Correct me if I’m wrong, but it seems that this paper proves optimality of “multi-armed bandit” approach to A/B testing. The latter one was described in this post earlier this year.

For those who do not understand what it is about: A/B testing requires investment in the form of sample size (usually it is equal to number of unique users), which is time and money. “Multi-armed bandit” approach is about optimising this investment.

I wouldn’t say you’re ancient if you aren’t doing it already, but it’s interesting to see how abstract science creates new opportunities for business.

Posted on and Updated on

Measuring time spent on page

One of the challenges of A/B testing is insufficient observations due to low traffic. In other words, if you measured the conversion rate on our web site, it would take months or even years before we’d get conclusive result. What you can try to measure are microconversion and microobservations. That’s what I was up to recently. There are couple of microobservation types I identified so far: time spent and the depth. The time spent is basically how much time a visitor has spent on the web site in seconds and the depth is how many clicks he made after seeing the landing page. As you might notice, you always have some time spent and depth measurements, unless the visitor is a bot.

The other way you can enlarge your data set is by using visits instead of visitors. In case of time spent and depth metrics it makes much more sense.

I used standard Nginx userid module in order to identify visitors. When a visitor requests a page, a special action in C++ application is requested through a subrequest using ssi module. This actions registers the UID and the experiment in memory table and assigns a variant (A or B). Then it returns the variant in response and it gets stored in an Nginx variable. After that I use the value of this variable to display proper variant of the page.

In order to track time I use a Java script that sends periodic updates to the server. Nginx sends these requests to the C++ application via FastCGI and the application updates the timestamps in memory tables. The depth tracker works in same way, but the tracking action gets invoked only when the page is loaded. Although periodic updates might produce intensive load on the server even for medium sites, as you might already know for Nginx it’s a piece of cake.

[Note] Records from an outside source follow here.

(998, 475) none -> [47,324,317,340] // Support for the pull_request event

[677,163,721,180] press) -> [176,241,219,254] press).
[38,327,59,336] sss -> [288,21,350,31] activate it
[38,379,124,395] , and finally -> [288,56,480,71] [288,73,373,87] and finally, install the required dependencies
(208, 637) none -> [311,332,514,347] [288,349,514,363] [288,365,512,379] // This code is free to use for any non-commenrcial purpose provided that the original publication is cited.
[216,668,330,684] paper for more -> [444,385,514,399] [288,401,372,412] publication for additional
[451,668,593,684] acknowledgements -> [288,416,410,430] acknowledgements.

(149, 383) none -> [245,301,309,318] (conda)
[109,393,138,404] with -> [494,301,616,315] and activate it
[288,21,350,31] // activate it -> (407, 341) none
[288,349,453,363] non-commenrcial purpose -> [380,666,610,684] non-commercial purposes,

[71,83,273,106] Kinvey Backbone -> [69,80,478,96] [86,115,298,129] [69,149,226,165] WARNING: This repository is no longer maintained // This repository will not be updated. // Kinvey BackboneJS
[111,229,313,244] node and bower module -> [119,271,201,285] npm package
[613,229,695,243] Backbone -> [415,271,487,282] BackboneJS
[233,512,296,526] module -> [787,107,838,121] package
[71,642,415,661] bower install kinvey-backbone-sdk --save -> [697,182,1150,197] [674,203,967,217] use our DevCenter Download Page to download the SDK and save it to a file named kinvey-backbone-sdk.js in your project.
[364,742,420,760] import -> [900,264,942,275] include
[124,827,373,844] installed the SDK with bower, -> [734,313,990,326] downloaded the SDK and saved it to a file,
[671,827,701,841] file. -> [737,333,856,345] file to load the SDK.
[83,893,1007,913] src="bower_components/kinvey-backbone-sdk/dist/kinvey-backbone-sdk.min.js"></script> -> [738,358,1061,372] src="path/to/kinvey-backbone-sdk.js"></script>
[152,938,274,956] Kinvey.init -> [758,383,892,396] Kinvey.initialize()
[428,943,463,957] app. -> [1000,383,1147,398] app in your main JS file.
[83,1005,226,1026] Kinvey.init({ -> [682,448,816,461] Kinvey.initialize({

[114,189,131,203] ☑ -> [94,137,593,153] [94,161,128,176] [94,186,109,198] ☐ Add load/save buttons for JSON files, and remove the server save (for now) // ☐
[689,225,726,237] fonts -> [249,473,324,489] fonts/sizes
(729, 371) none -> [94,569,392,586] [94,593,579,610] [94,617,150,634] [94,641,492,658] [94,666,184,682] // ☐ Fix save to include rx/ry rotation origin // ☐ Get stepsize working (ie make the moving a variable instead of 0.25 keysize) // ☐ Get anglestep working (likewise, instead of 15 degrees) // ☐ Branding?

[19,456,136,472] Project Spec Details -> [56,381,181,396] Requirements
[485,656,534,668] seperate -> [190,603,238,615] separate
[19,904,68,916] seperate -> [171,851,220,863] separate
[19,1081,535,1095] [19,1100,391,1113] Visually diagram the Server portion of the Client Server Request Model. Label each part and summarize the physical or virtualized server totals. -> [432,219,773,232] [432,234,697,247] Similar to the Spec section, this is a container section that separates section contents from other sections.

A separate thread in the C++ application saves the content of memory tables to a file periodically, and that’s how the observations get stored permanently.

Of course this application requires Java script working on client’s browser, but who doesn’t have it nowadays? A positive side effect is that you get bots automatically filtered out.

One of the interesting questions is what statistical distribution do the time spent and the depth have? My hypothesis was that they have exponential distribution. For me it is still not completely clear. I spent some time implementing code for calculating statistical properties of exponential distribution. It is not trivial and results don’t look very trustworthy. I haven’t had success with exponential distribution yet. Instead I’m using normal distribution properties for the time spent and the depth at the moment. After removing outliers, these numbers look very trustworthy.